The mainly Shia Hazara have long faced persecution in Afghanistan, with thousands massacred by the Taliban and al Qaeda in the 1990s, but a series of murders and kidnappings this year has stoked a mood of growing despair.

The demonstration in a mainly Hazara area in the west of Kabul was peaceful but there was an angry mood in the crowd that was directed both at the Islamist militants blamed for the killings and the government that failed to prevent them.

“The only way to prevent such crimes in the future is to take over all government offices until they wake up and make a decision,” said demonstrator Sayed Karim, 40, one of thousands who filled the whole of Mazari Square.

As well as adding to the daily toll of killings, the deaths of the seven Hazara, who included three women and two children, have heightened the risk that sectarian hatreds will further poison the climate in a country made up of different ethnicities.

Bearing the green-draped coffins of the dead and carrying banners with slogans like “The Taliban are committing crimes and the government is supporting them”, the crowd began to make its way to the presidential palace in central Kabul.

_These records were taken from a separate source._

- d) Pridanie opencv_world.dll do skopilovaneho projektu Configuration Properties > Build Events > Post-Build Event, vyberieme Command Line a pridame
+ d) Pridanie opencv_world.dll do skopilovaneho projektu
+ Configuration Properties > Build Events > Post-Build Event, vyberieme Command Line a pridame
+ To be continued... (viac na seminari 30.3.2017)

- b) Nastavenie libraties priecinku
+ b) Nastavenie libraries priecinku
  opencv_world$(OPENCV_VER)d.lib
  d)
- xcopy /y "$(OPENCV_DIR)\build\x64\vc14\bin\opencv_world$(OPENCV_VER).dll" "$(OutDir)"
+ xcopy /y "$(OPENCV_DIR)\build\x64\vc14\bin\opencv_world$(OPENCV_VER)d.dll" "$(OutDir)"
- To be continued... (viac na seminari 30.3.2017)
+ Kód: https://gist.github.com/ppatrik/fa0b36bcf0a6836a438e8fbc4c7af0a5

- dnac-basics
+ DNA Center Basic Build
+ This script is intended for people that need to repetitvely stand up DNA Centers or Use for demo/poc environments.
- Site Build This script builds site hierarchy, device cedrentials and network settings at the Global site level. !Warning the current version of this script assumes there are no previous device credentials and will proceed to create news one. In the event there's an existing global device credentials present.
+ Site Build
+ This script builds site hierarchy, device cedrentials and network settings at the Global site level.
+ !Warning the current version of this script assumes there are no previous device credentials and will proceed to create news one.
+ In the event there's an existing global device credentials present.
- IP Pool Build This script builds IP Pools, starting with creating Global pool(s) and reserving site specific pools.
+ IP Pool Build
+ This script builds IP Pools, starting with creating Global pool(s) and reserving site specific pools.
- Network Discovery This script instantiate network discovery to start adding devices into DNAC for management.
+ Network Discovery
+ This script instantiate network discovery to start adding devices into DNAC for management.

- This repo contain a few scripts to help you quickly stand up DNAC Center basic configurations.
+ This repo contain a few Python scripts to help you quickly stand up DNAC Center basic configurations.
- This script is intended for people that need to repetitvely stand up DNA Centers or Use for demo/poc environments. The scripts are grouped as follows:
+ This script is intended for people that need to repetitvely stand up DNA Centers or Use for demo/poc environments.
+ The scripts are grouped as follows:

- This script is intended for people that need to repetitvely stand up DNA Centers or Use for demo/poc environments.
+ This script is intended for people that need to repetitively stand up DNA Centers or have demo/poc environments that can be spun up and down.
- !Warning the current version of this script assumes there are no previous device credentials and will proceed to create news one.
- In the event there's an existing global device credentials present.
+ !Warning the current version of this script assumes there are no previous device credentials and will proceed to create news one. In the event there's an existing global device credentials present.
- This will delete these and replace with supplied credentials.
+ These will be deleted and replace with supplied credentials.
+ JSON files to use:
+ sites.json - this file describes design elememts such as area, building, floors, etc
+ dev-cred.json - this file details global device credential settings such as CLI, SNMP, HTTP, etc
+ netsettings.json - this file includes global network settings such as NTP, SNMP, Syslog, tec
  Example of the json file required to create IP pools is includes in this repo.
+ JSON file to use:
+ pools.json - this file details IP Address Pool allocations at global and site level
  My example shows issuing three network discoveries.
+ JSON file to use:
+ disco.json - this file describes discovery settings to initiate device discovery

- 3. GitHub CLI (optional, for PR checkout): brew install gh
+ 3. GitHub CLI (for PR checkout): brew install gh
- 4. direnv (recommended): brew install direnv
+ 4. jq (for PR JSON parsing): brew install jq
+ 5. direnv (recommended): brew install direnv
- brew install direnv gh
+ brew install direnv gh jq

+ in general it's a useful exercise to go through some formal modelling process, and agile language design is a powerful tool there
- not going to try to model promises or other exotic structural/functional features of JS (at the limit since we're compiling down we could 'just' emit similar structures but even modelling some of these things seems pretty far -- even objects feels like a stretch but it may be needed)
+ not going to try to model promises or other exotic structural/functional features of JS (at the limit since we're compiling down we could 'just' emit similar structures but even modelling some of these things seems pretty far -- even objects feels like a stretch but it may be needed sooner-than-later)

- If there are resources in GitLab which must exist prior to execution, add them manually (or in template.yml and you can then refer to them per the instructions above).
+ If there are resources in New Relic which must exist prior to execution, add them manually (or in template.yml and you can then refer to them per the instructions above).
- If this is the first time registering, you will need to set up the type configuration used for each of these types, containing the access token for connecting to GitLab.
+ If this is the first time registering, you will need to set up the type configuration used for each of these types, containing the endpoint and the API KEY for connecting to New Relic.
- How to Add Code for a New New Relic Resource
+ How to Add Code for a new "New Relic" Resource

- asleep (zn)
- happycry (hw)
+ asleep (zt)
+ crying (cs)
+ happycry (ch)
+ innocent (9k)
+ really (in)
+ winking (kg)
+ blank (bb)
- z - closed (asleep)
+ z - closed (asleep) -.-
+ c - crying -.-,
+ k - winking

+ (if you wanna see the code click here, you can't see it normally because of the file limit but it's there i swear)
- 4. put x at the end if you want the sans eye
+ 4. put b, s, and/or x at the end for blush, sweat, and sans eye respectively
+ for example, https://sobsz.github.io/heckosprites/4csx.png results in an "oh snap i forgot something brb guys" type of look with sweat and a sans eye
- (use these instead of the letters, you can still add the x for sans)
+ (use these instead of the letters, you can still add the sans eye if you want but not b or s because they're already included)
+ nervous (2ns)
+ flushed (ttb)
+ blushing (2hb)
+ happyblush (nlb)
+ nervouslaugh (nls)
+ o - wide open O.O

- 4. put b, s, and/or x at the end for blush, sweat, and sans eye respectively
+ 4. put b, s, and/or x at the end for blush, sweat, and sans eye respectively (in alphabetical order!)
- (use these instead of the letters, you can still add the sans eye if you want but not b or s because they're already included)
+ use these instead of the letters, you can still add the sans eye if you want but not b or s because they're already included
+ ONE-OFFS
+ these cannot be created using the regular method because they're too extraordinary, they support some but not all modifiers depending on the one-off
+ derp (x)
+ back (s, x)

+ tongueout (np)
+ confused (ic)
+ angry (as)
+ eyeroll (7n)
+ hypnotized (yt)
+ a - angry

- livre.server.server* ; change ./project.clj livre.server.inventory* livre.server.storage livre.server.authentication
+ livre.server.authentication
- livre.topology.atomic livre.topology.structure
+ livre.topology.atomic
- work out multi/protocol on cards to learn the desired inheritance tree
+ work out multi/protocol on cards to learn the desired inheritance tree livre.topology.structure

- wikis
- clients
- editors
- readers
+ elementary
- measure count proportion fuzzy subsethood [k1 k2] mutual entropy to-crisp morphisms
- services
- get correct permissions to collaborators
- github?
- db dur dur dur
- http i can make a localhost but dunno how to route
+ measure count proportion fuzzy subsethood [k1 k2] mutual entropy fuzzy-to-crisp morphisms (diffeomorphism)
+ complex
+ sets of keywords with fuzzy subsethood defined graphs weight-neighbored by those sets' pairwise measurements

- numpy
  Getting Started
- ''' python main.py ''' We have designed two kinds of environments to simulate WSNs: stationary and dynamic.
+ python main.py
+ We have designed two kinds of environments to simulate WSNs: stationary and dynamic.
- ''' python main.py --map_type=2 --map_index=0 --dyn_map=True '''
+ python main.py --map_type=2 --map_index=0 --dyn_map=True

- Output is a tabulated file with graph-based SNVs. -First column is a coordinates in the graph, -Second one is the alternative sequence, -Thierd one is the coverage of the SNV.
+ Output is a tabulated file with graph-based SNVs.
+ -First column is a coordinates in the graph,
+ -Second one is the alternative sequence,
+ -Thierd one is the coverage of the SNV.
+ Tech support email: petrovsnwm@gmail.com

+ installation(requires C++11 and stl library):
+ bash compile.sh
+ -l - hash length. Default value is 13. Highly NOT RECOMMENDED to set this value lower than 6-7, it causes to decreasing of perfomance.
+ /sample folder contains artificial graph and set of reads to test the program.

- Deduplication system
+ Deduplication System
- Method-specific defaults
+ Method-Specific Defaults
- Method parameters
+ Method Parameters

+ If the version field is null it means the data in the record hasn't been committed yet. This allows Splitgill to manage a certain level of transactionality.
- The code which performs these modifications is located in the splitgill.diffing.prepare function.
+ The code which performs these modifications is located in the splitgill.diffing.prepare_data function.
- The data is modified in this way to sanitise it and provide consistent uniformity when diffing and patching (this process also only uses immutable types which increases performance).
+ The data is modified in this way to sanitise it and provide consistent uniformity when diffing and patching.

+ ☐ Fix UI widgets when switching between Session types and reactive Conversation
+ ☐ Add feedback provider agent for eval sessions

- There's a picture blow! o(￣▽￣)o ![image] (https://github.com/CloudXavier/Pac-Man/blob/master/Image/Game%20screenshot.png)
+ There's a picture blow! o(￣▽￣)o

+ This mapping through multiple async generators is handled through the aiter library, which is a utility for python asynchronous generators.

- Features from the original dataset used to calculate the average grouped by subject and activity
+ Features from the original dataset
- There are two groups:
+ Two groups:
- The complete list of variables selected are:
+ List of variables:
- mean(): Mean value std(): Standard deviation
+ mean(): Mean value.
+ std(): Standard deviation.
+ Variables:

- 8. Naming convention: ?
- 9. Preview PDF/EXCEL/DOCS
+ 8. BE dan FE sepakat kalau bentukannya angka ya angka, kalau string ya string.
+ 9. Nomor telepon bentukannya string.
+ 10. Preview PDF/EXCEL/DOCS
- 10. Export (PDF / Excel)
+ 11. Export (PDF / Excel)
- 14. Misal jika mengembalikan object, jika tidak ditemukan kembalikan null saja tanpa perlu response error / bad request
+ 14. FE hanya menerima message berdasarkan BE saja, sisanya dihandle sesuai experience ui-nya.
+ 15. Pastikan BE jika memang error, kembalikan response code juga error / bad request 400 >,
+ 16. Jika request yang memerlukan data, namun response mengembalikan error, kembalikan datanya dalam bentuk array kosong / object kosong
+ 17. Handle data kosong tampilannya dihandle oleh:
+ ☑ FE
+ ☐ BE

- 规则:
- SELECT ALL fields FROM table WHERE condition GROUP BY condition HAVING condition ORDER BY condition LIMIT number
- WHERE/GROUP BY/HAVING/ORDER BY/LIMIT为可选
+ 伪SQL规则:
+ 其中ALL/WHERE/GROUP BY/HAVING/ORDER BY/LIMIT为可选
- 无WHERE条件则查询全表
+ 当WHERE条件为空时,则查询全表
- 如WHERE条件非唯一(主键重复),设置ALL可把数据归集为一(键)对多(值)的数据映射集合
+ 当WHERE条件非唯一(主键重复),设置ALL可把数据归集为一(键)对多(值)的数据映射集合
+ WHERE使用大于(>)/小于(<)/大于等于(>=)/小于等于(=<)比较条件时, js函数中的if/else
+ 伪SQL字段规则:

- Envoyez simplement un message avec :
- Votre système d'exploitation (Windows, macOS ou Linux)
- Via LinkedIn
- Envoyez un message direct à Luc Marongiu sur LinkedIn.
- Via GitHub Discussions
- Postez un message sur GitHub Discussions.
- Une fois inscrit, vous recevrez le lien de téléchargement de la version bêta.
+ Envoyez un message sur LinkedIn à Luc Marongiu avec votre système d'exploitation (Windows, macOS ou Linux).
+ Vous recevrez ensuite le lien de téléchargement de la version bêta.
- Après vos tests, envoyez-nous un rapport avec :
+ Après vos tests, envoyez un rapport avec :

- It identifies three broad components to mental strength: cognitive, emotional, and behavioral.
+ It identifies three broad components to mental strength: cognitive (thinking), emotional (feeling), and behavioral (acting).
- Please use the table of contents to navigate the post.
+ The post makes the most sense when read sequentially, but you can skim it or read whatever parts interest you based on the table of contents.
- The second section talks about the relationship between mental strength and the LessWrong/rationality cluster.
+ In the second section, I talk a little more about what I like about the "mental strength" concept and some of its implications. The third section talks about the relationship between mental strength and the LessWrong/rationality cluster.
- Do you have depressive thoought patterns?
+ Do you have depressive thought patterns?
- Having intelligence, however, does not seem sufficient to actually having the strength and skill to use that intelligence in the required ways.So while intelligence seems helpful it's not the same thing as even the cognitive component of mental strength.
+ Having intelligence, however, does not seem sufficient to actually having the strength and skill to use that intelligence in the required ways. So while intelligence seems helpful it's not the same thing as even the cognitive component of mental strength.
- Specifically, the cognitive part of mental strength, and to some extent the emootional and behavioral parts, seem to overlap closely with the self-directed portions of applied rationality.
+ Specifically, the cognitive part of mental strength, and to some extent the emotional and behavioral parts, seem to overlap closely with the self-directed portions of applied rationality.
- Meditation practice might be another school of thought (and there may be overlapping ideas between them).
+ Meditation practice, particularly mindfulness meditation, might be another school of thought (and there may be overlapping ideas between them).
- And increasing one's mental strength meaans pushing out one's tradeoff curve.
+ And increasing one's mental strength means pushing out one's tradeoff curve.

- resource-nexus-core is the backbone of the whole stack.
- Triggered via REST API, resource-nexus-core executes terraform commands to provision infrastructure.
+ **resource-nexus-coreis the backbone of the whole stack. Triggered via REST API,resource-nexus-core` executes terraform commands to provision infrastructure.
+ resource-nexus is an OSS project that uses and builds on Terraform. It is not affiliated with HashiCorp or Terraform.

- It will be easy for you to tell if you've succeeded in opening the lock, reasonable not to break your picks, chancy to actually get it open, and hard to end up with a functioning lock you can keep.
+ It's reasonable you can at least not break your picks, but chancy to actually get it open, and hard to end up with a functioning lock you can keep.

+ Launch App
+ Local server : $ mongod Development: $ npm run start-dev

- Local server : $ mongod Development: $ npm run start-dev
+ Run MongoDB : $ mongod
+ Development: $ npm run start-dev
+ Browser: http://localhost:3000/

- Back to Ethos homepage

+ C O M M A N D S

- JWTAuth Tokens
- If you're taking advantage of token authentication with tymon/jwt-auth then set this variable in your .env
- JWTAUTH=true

President Ashraf Ghani has condemned the killings and promised an investigation but they have added to a mood of insecurity that has grown since the Taliban briefly seized control of the key northern city of Kunduz in late September.

The United Nations Special Representative Nicholas Haysom also issued a statement, saying the killings violated international law. “These senseless murders may amount to war crimes and the perpetrators must be held accountable,” he said.

The killings in the southern province of Zabul occurred amid fighting between rival Taliban factions and Islamic State militants that has underlined the risk of further fragmentation, complicating any reopening of the peace process and creating the risk of more generalized anarchy.

Demonstrators said Hazara people were being killed every day on the dangerous roads between Ghazni, Bamyan and Wardak provinces to the west of Kabul, where the Taliban have control of much of the countryside.

In addition to the Taliban and Islamic State, many Hazara have directed their anger more broadly against the Pashtun, the largest ethic group from which the Islamist movements recruit most of their followers.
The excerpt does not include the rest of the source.